If I had a maid, a chauffeur, and private chef, homeschooling would be a piece of cake. Ok, maybe I exaggerate a little. We know that even the best laid lesson plans sometimes meet with reluctant learners. But what can break a homeschool mom at the knees are those regular household tasks.
Molding young minds and teaching multiplication tables is tricky enough without the meal prep, laundry, and cleaning tasks that compose a well-run household, not to mention the fact that everyone’s home all day to give the place a rather “lived-in” look.

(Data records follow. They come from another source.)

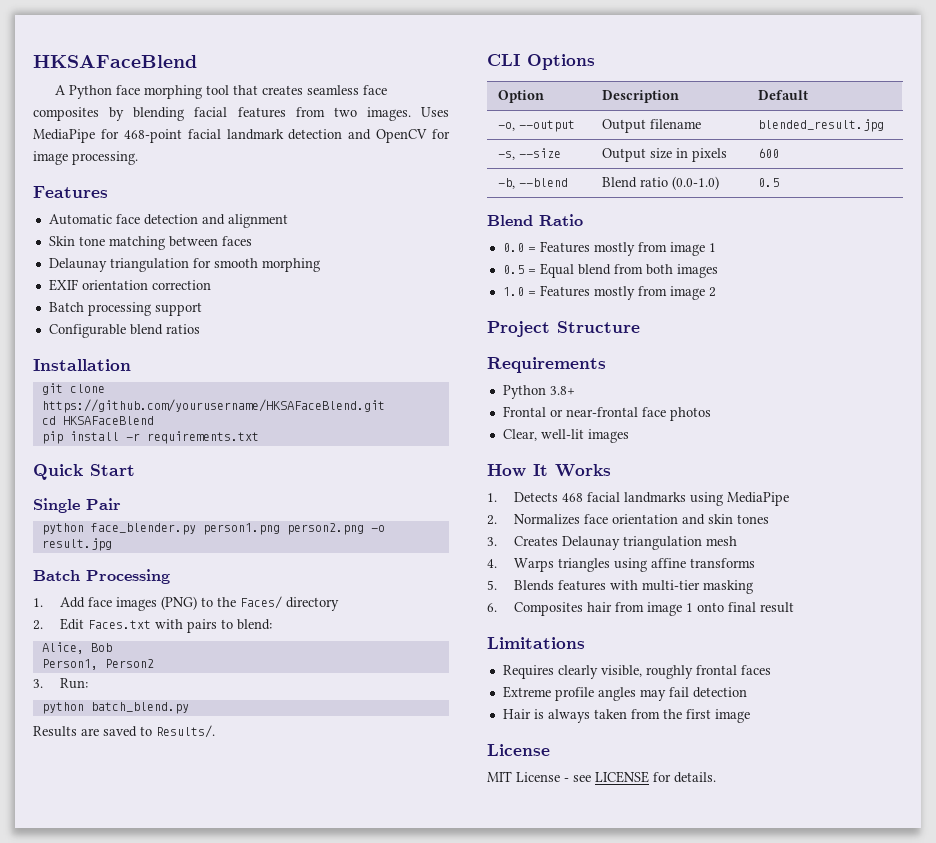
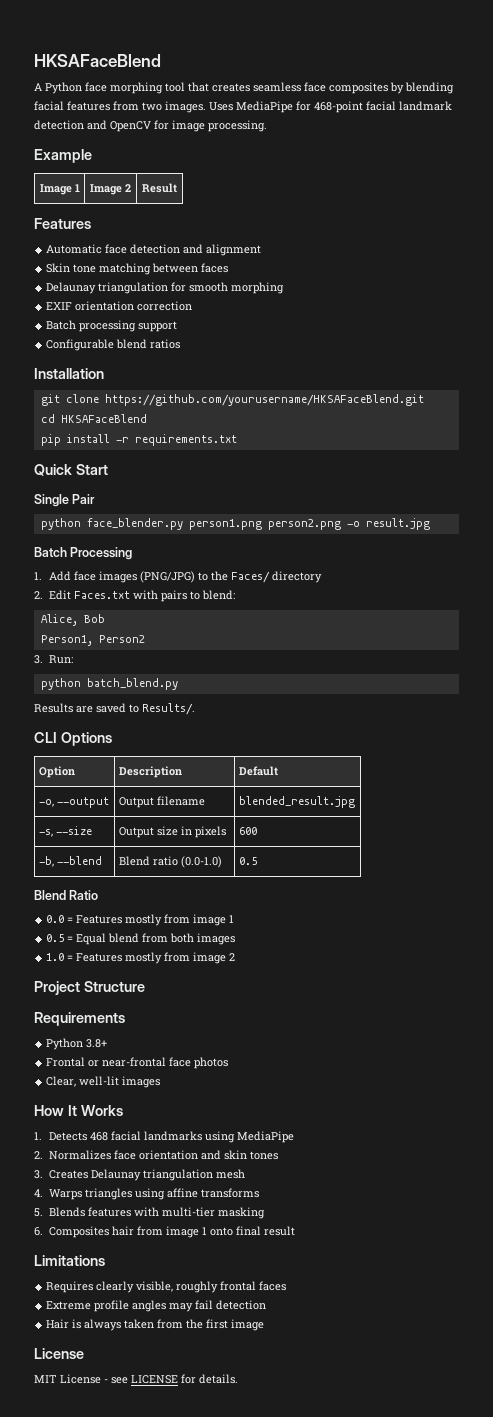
+ Example
+ Image 1 | Image 2 | Result
- 1. Add face images (PNG) to the Faces/ directory
+ 1. Add face images (PNG/JPG) to the Faces/ directory

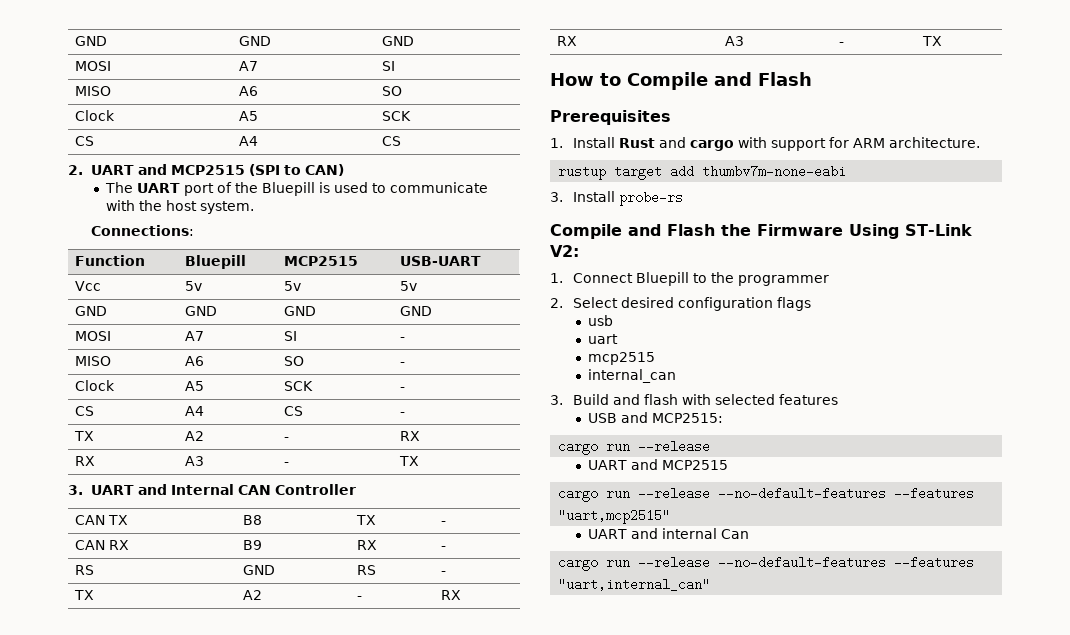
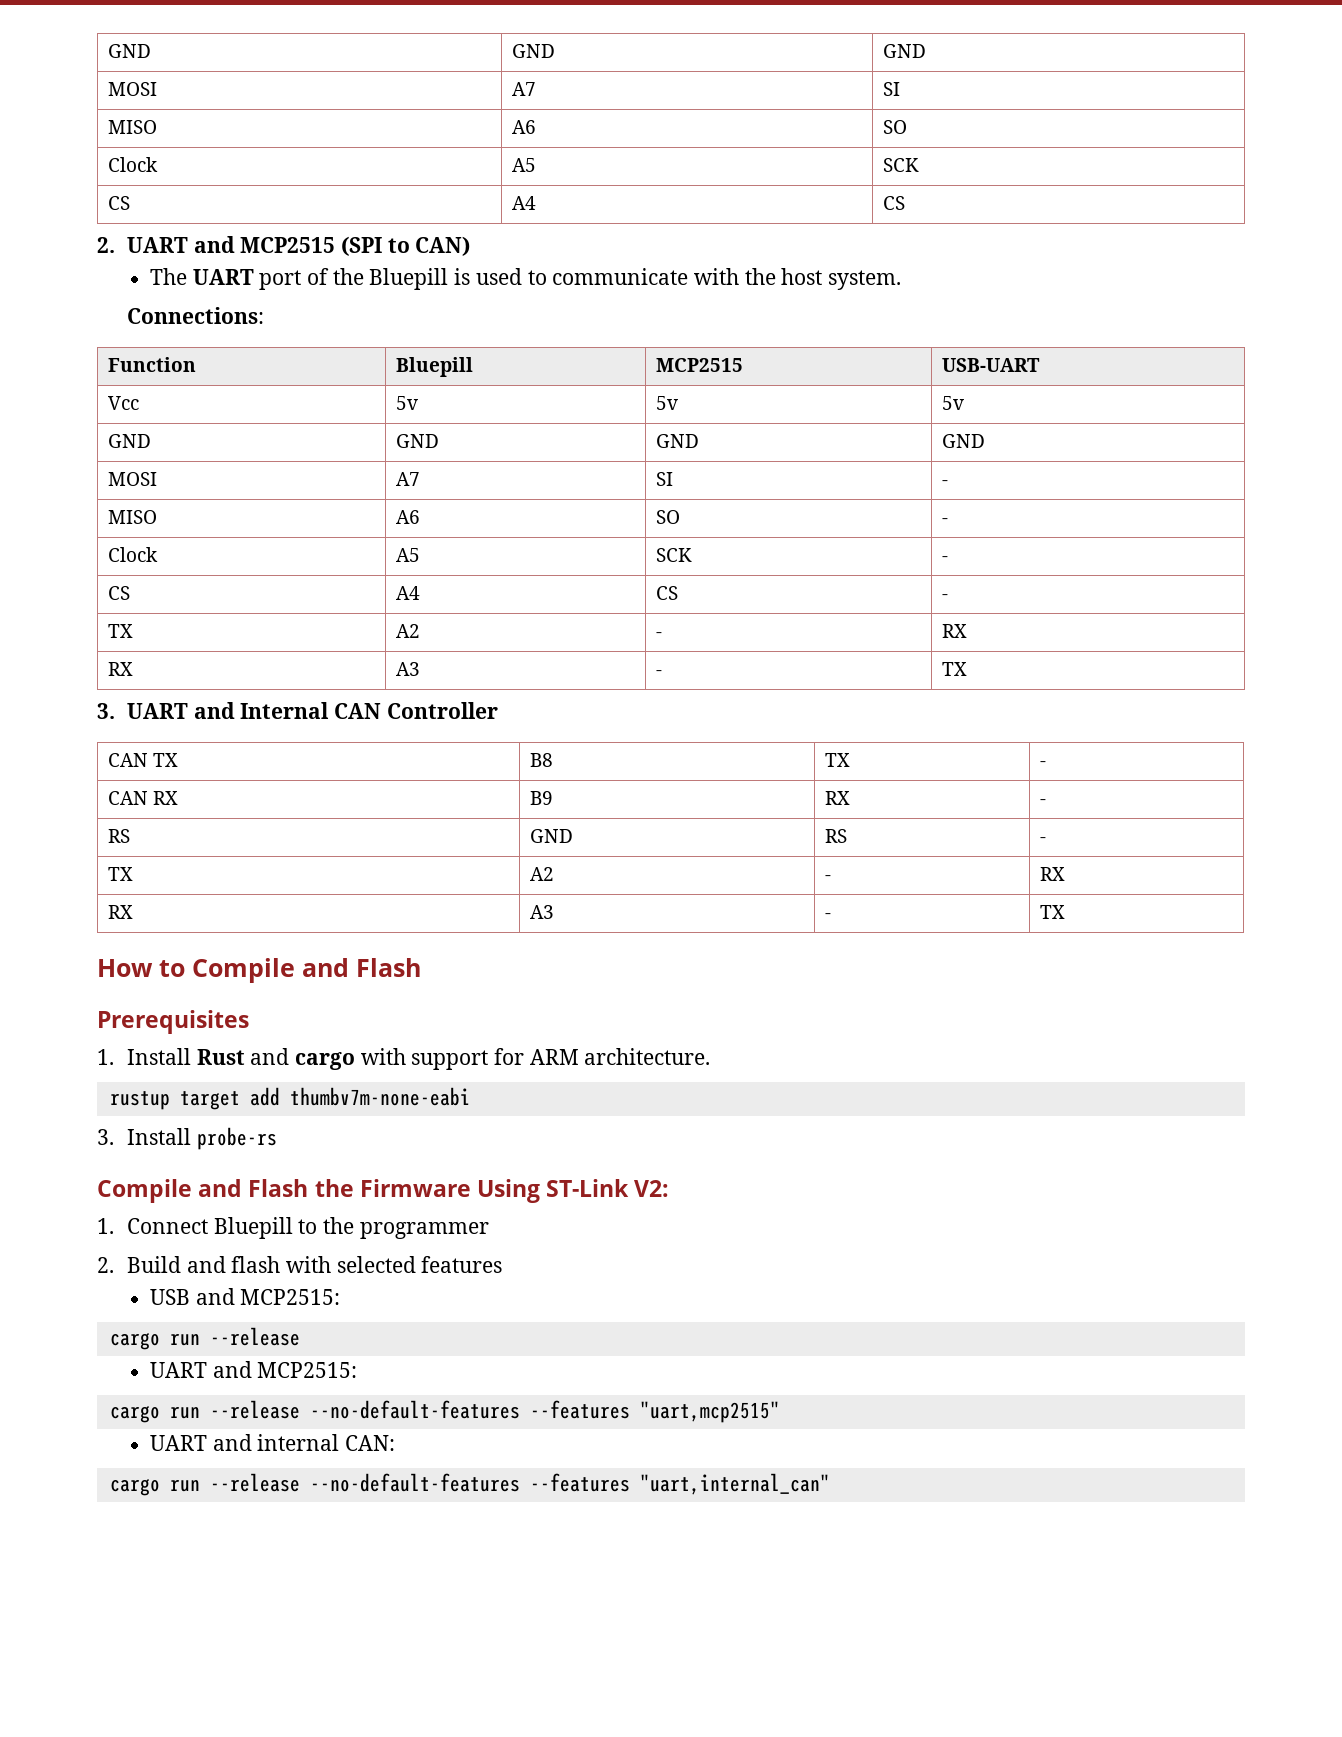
- 2. Select desired configuration flags
- usb
- uart
- mcp2515
- internal_can
- 3. Build and flash with selected features
+ 2. Build and flash with selected features
  USB and MCP2515:
  cargo run --release
- UART and MCP2515
+ UART and MCP2515:
- UART and internal Can
+ UART and internal CAN:

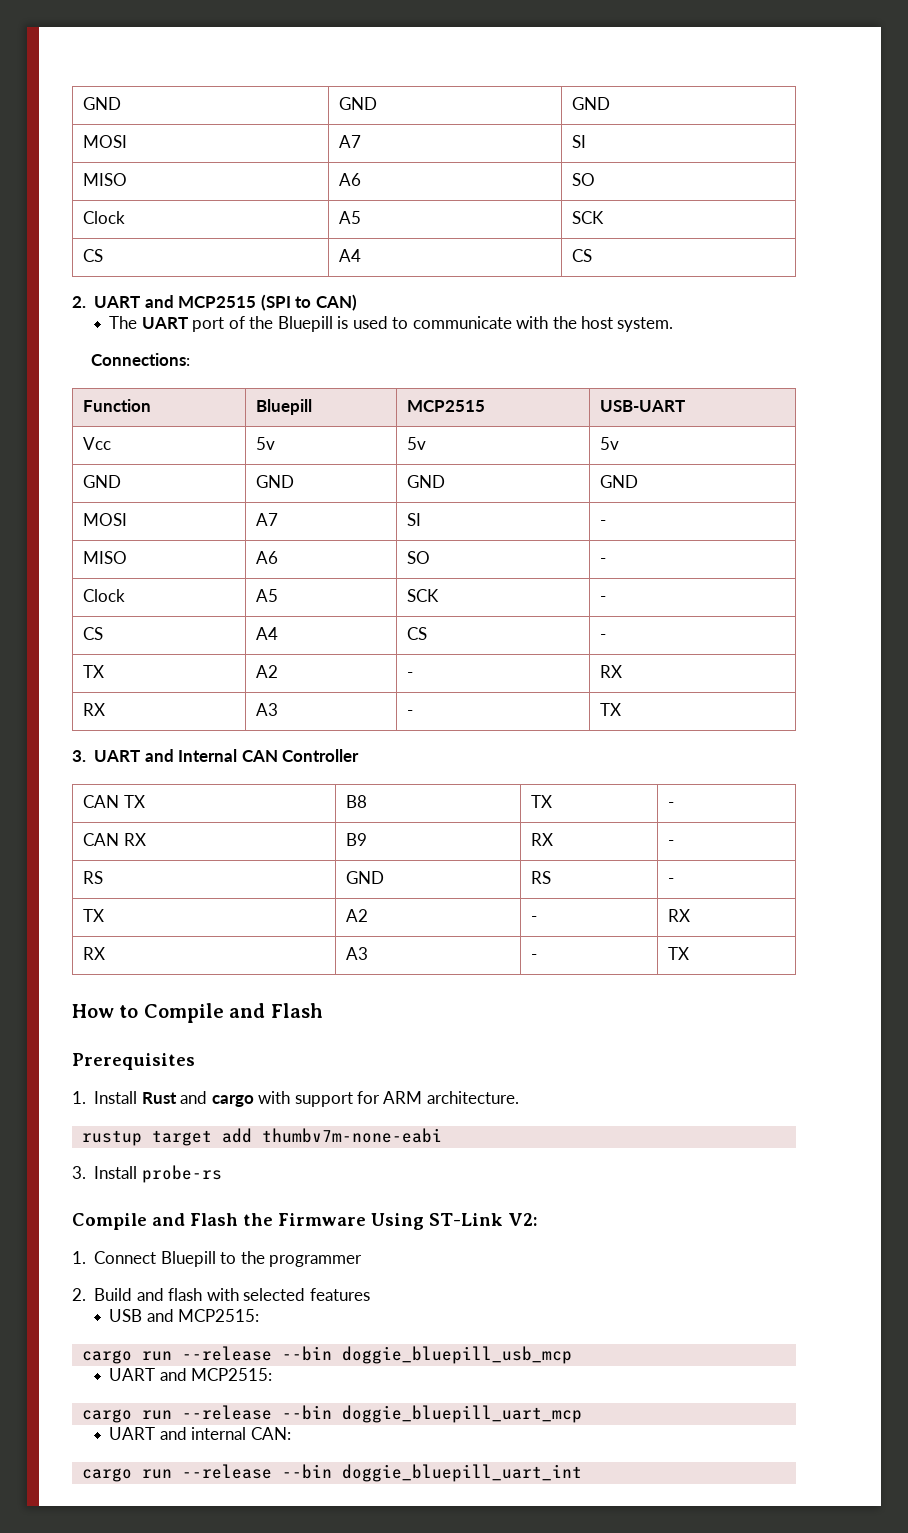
  USB and MCP2515:
- cargo run --release
+ cargo run --release --bin doggie_bluepill_usb_mcp
- cargo run --release --no-default-features --features "uart,mcp2515"
+ cargo run --release --bin doggie_bluepill_uart_mcp
- cargo run --release --no-default-features --features "uart,internal_can"
+ cargo run --release --bin doggie_bluepill_uart_int

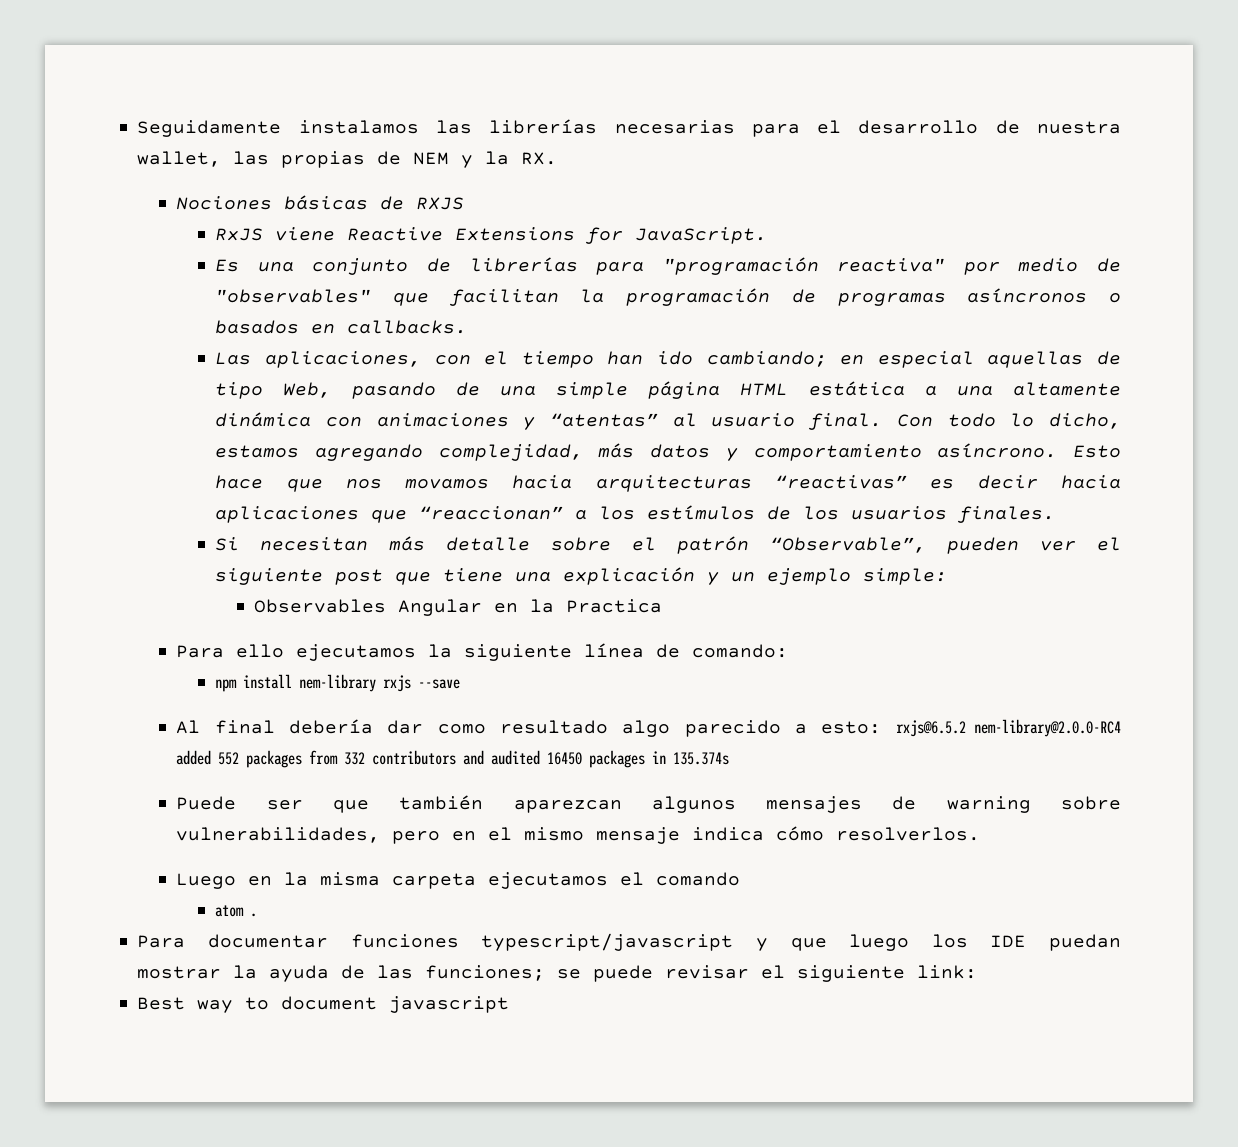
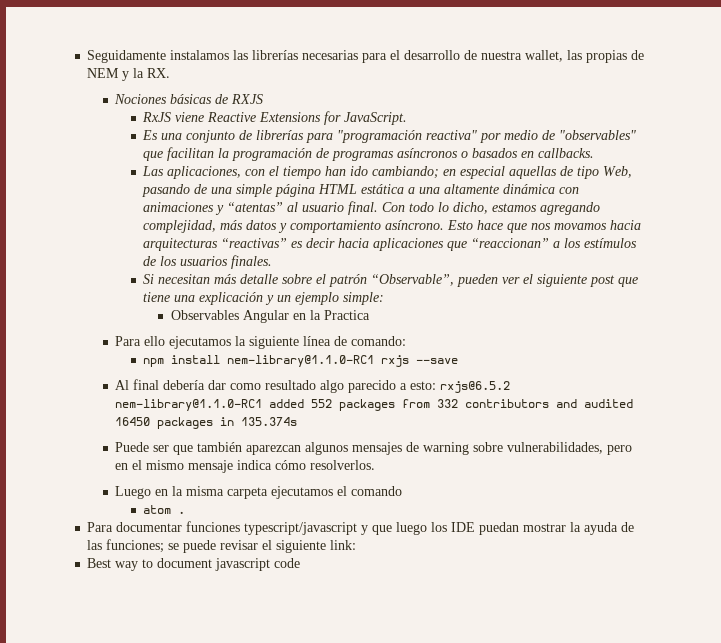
- npm install nem-library rxjs --save
+ npm install nem-library@1.1.0-RC1 rxjs --save
- Al final debería dar como resultado algo parecido a esto: rxjs@6.5.2 nem-library@2.0.0-RC4 added 552 packages from 332 contributors and audited 16450 packages in 135.374s
+ Al final debería dar como resultado algo parecido a esto: rxjs@6.5.2 nem-library@1.1.0-RC1 added 552 packages from 332 contributors and audited 16450 packages in 135.374s
- Best way to document javascript
+ Best way to document javascript code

Jamie recently shared some of her tips for tackling the cleaning tasks. Today, I’m here for the food. Careful meal planning and some make ahead meals can save your bacon when it comes to managing your busy household.
Get a plan in action.
Just as a plan for your student’s course of study guides your days, so will a menu plan guide your mealtimes. Meal planning is one tool in the homeschool mom’s aresnal of sanity savers.
Meal planning is not difficult. Really. You can do it! It’s as simple as jotting down six or seven meals to serve this week. It can be as elaborate as planning out a month’s worth of meals.
As all three meals are often eaten at home, meal planning is particularly helpful in the homeschool household . Make a plan for breakfasts, lunches, and dinners, and tack it on the fridge for the family to see. This helps other members of the household
- to be mindful of mealtimes and to have something to look forward to.
- to ask “What’s for lunch?” less often
- to be ready to help with meal prep, lessening your load as a parent.
Make it ahead of time
My most successful days are those in which I’ve made some or all of a meal in advance. Here’s how it looks:
Breakfast – Lay out a fruit, granola, bowls, and spoons before you go to bed at night. In the morning the kids can serve themselves, adding yogurt or milk from the fridge. Even if you’re helping little ones yourself, you’ll still be ahead of the game with the non-perishables already assembled.
Lunch – Pack lunches the night before so that each kid can grab a boxed lunch he’s ready to eat. No need to wait for the lunch bell here! Rather than interrupt you and the student you’re helping, the others can get started eating.
Dinner – Set your slow cooker and bread machine to work in the morning so that when the day’s done, you can put your feet up instead of continuing your work day in the kitchen. Dinner’s ready when you are.
One technique that I often rely on is to prepare many meals at one time and to store them in the freezer for use later in the month. Not only does this cut down on the amount of time I spend in the kitchen, but it also helps us save money. I shop less frequently and buy many ingredients in bulk, further stretching my pennies.
Cooking in bulk also conserves resources of gas and electricity. One hot oven can produce many meals or meal components, instead of heating the oven every night of the week.
Plus, having dinner on ice saves me a few brain cells on days when I’m just plain tuckered out.
Freezer cooking does not have to be the canned cream of chicken casseroles you remember from your mother’s freezer. Soups, stews, sauces, and marinated meats freeze beautifully and buy you powerful minutes to do something else besides cook. Plus, you can control the ingredients you use, an advantage over serving your family store-bought processed foods.
Wondering how to get started in freezer cooking?
Check out these posts:
A Quick Start Guide to Freezer Cooking :: LifeasMOM
5 Simple Ways to Fill Your Freezer :: The Happy Housewife
What Can You Freeze? :: LifeasMOM
Freezer Cooking Gluten Free :: Lynn’s Recipe Adventures
How to Have a Freezer Cooking Day When You Don’t Have a Deep Freeze :: Money Saving Mom
The Best Do-Ahead Breakfast Foods :: Simple Bites
Menu planning and make ahead meals are two wonderful tools to help you do your job better as a homeschooling parent. You know that your family is going to be hungry — for food as well as for learning. By honing these skills you can save time and money as well as providing your peeps with good eats.
How do you streamline mealtimes to suit your family and your homeschool?